Back in the naughties Mr Tin Box and I took a four-week European road trip as a couple. It’s become a trip of legends and one we have ached to recreate ever since.
I had just made a career leap from journalism to public relations and Mr TB was about to embark on a life in the Royal Navy. It was a now or never moment. Plus we were in our mid-20s and not afraid of spending most of our adventure under canvas.
Oh, how times have changed.

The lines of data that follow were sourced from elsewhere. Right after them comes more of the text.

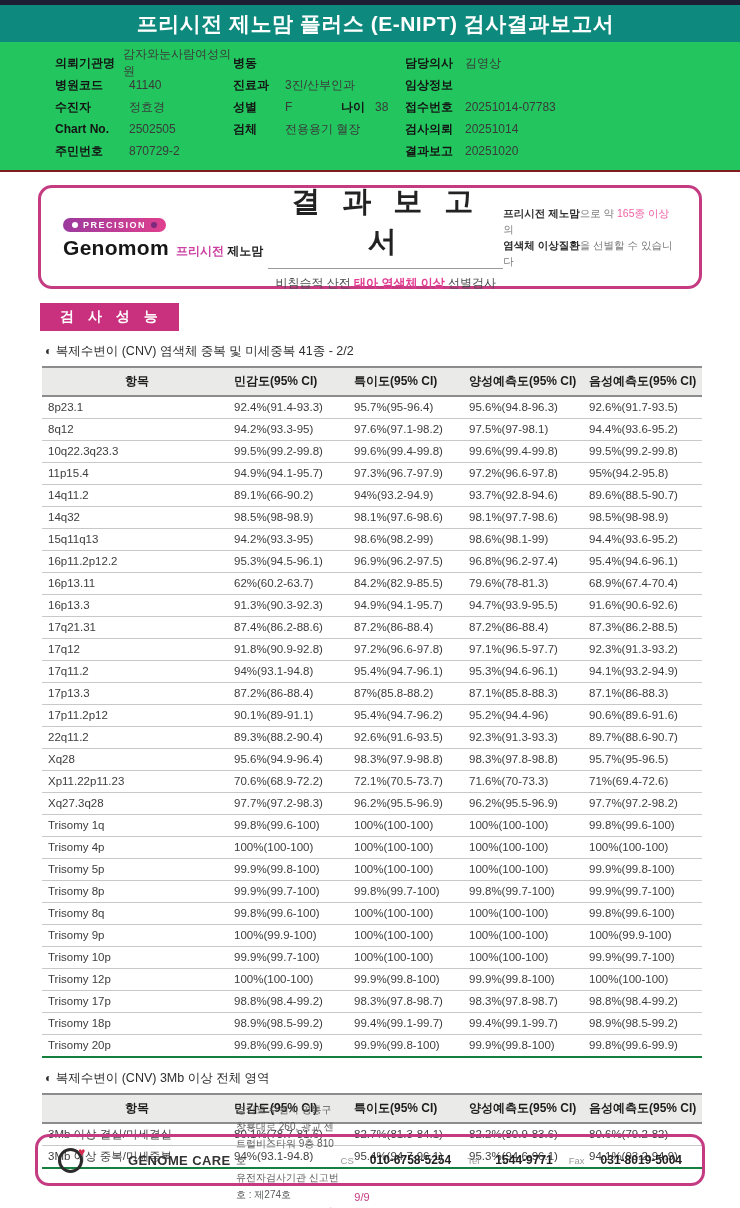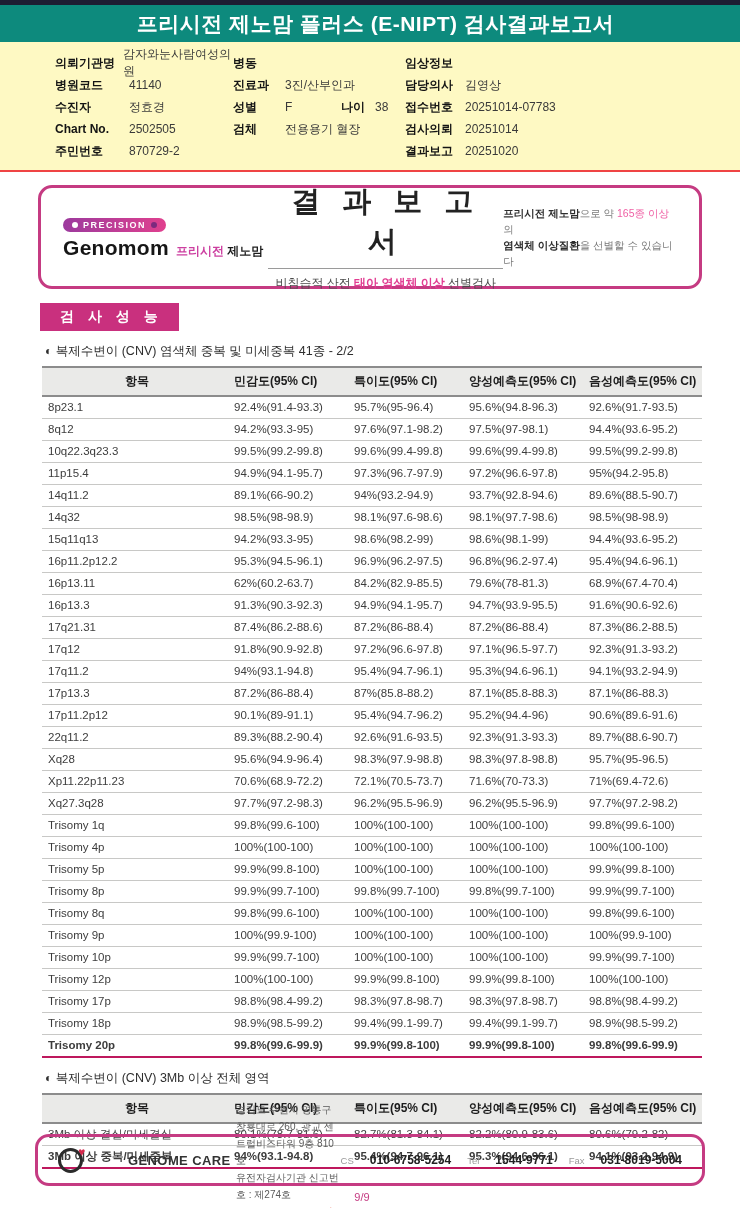"의뢰기관명" .patient { background: #fef9c3 -> #22c55e; border-bottom: 2px solid #ef4444 -> 2px solid #7f1d1d }
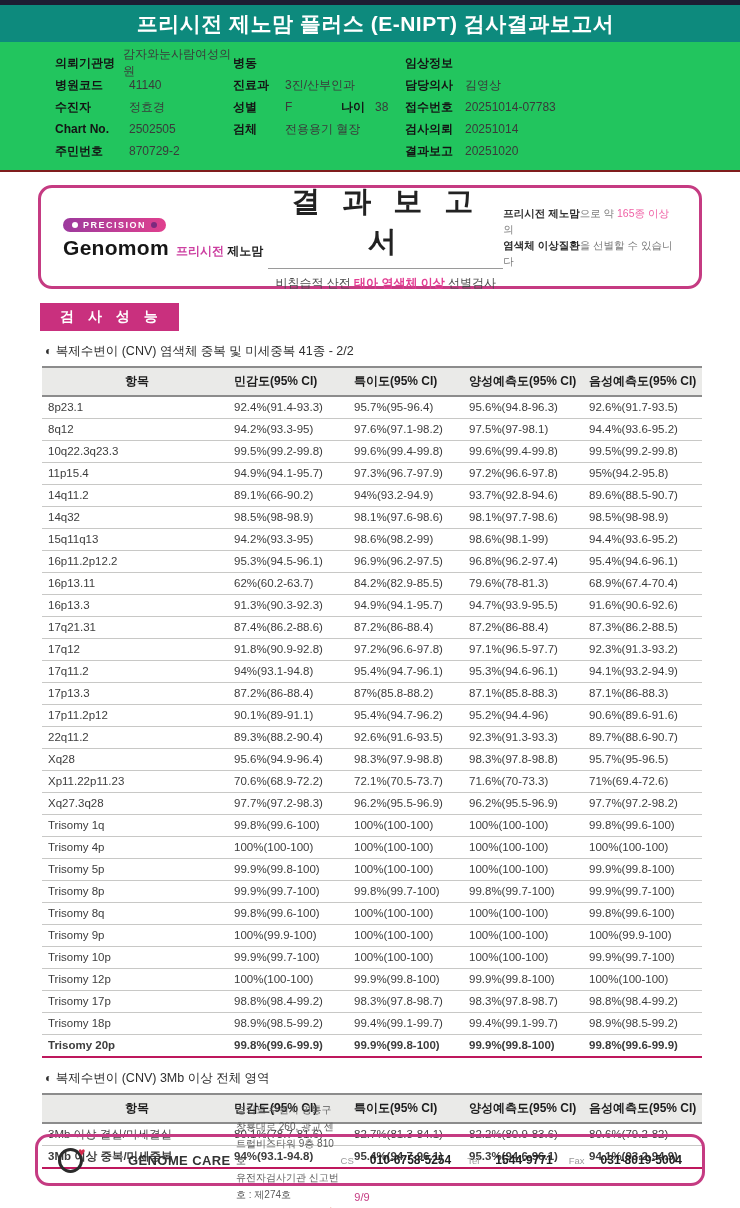"임상정보" div.pi-row { order: before "담당의사" -> after "담당의사" }
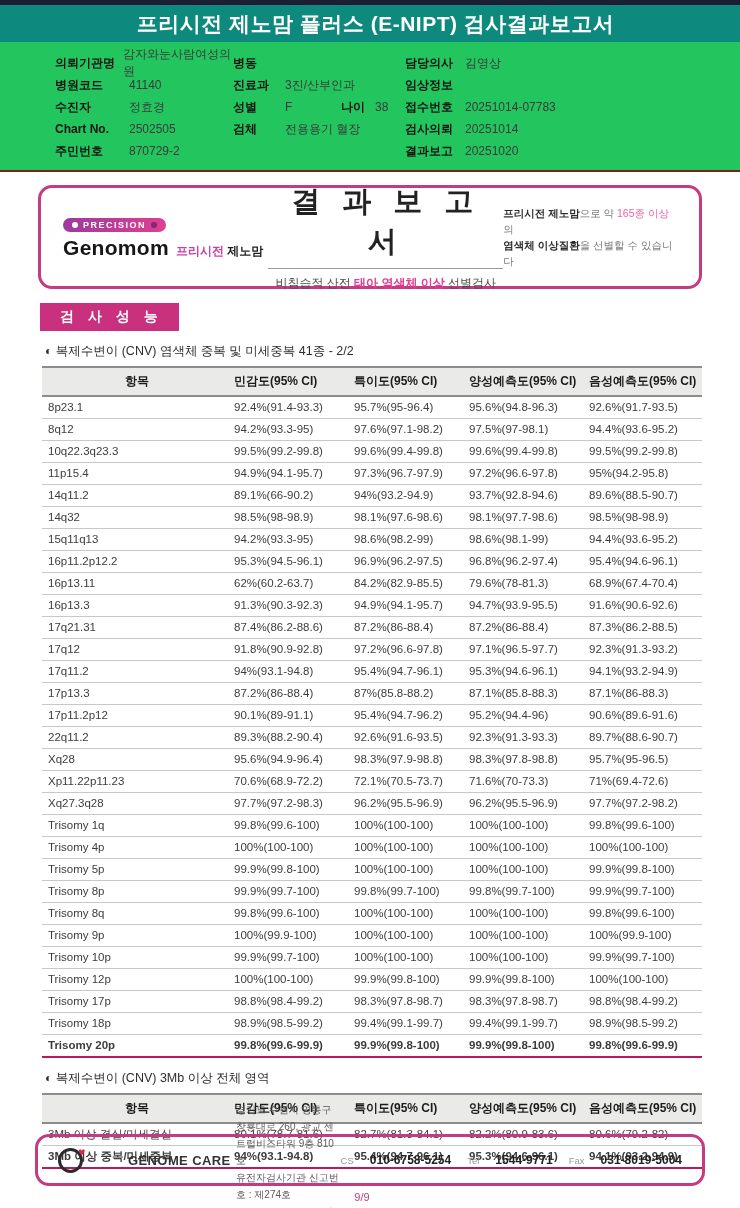"Trisomy 20p" table.perf tbody tr:last-child td { border-bottom: 2px solid #be185d -> 2px solid #15803d; font-weight: bold -> none }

A few decades later we are both well established in our careers and have the responsibility of a dog and two daughters shaping our travels.
Looking back – our 2006 European road trip
When we set out on our European adventure in July 2006 we had booked our ferry from Dover to Dunkirk and just one campsite – our first stop in Belgium.
From there we had only a vague plan of our route through Luxembourg, Germany, France, Spain and then back to the UK.
It was an epic trip from which I have so many amazing memories: seeing iconic sights in Belgium, appreciating the history of Luxembourg, chilling out in German beer gardens, canoeing down the Ardeche in France, and appreciating art in Barcelona.
Our adventures featured regularly in my old Travel Timehop blog series where I remembers some of the brilliant trips we did before I started writing Tin Box Traveller.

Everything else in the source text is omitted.